[Modification records]
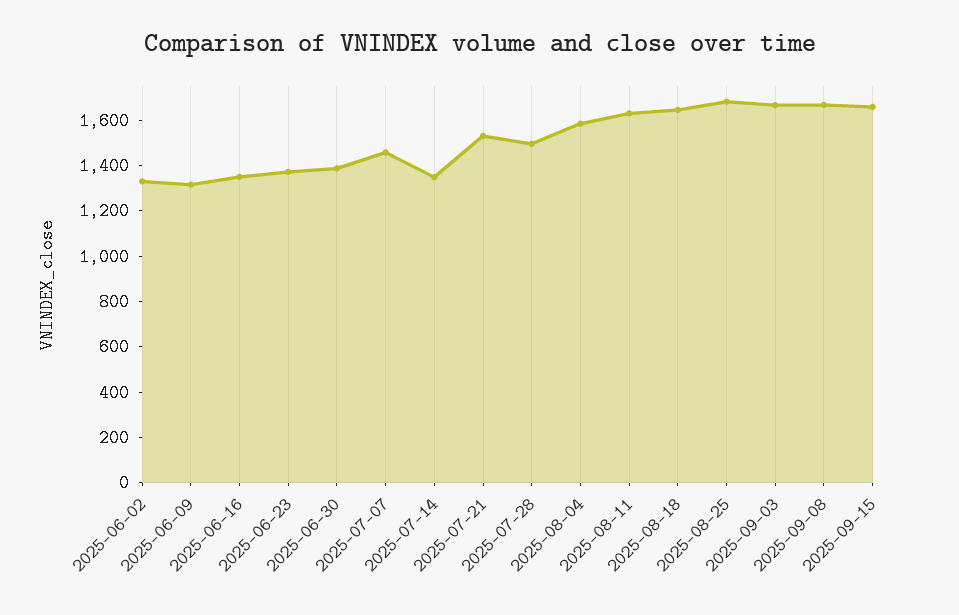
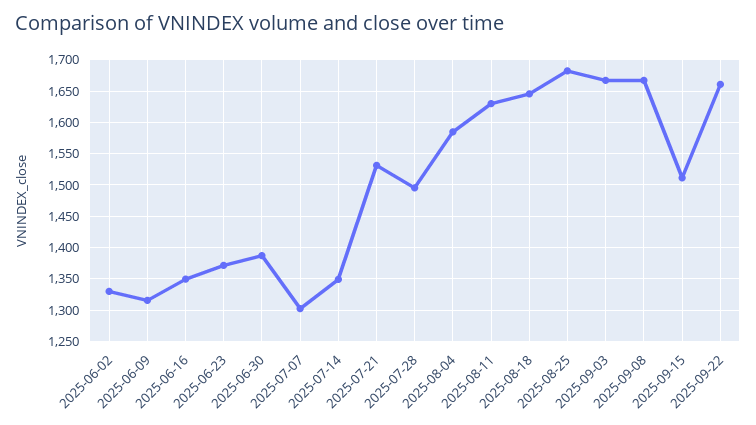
2025-07-07: 1450 -> 1300
2025-09-15: 1650 -> 1510
2025-09-22: none -> 1660

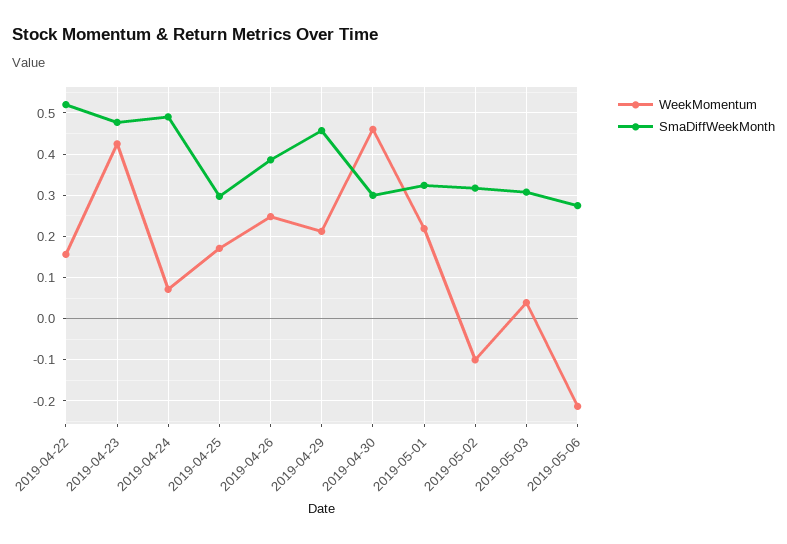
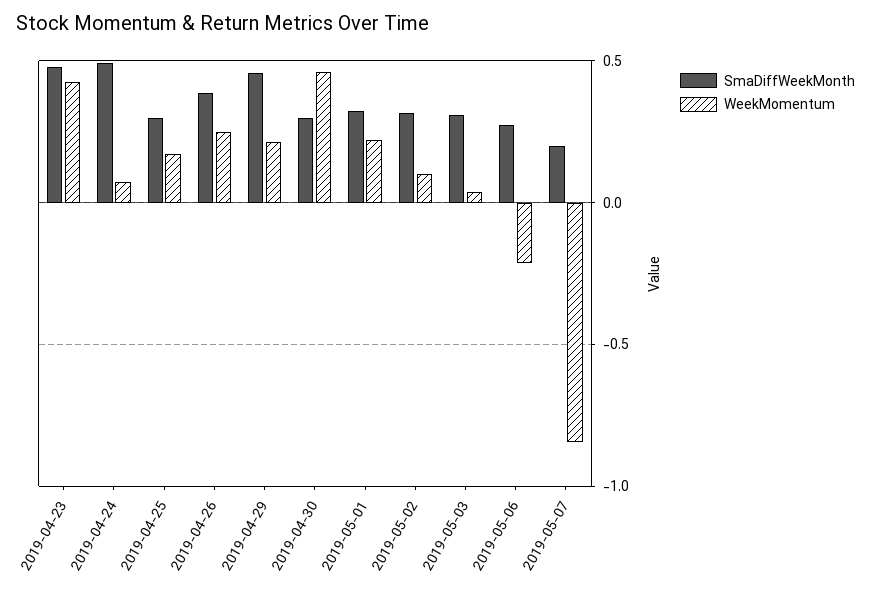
WeekMomentum, 2019-04-22: 0.16 -> none
SmaDiffWeekMonth, 2019-04-22: 0.52 -> none
WeekMomentum, 2019-05-02: -0.1 -> 0.1
SmaDiffWeekMonth, 2019-05-07: none -> 0.2
WeekMomentum, 2019-05-07: none -> -0.85

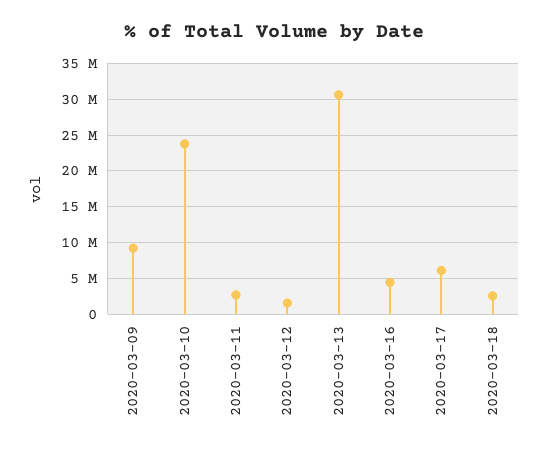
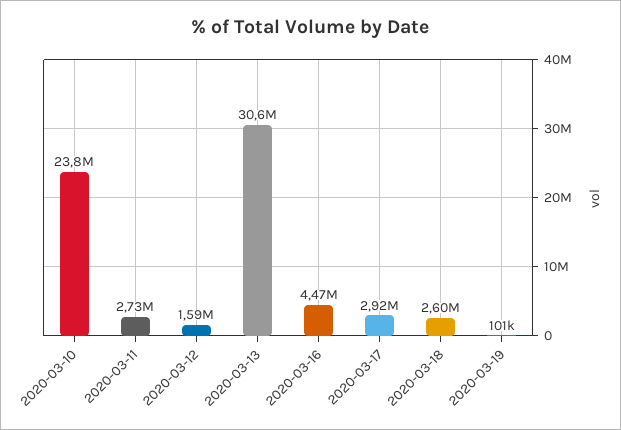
2020-03-09: 9000000 -> none
2020-03-17: 6000000 -> 2920000
2020-03-19: none -> 101000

* [Requirement]: Before handing back the copy, remove the pictures; otherwise print the data exactly.

* [Solution for this task]:
2025-07-07: 1450 -> 1300
2025-09-15: 1650 -> 1510
2025-09-22: none -> 1660

WeekMomentum, 2019-04-22: 0.16 -> none
SmaDiffWeekMonth, 2019-04-22: 0.52 -> none
WeekMomentum, 2019-05-02: -0.1 -> 0.1
SmaDiffWeekMonth, 2019-05-07: none -> 0.2
WeekMomentum, 2019-05-07: none -> -0.85

2020-03-09: 9000000 -> none
2020-03-17: 6000000 -> 2920000
2020-03-19: none -> 101000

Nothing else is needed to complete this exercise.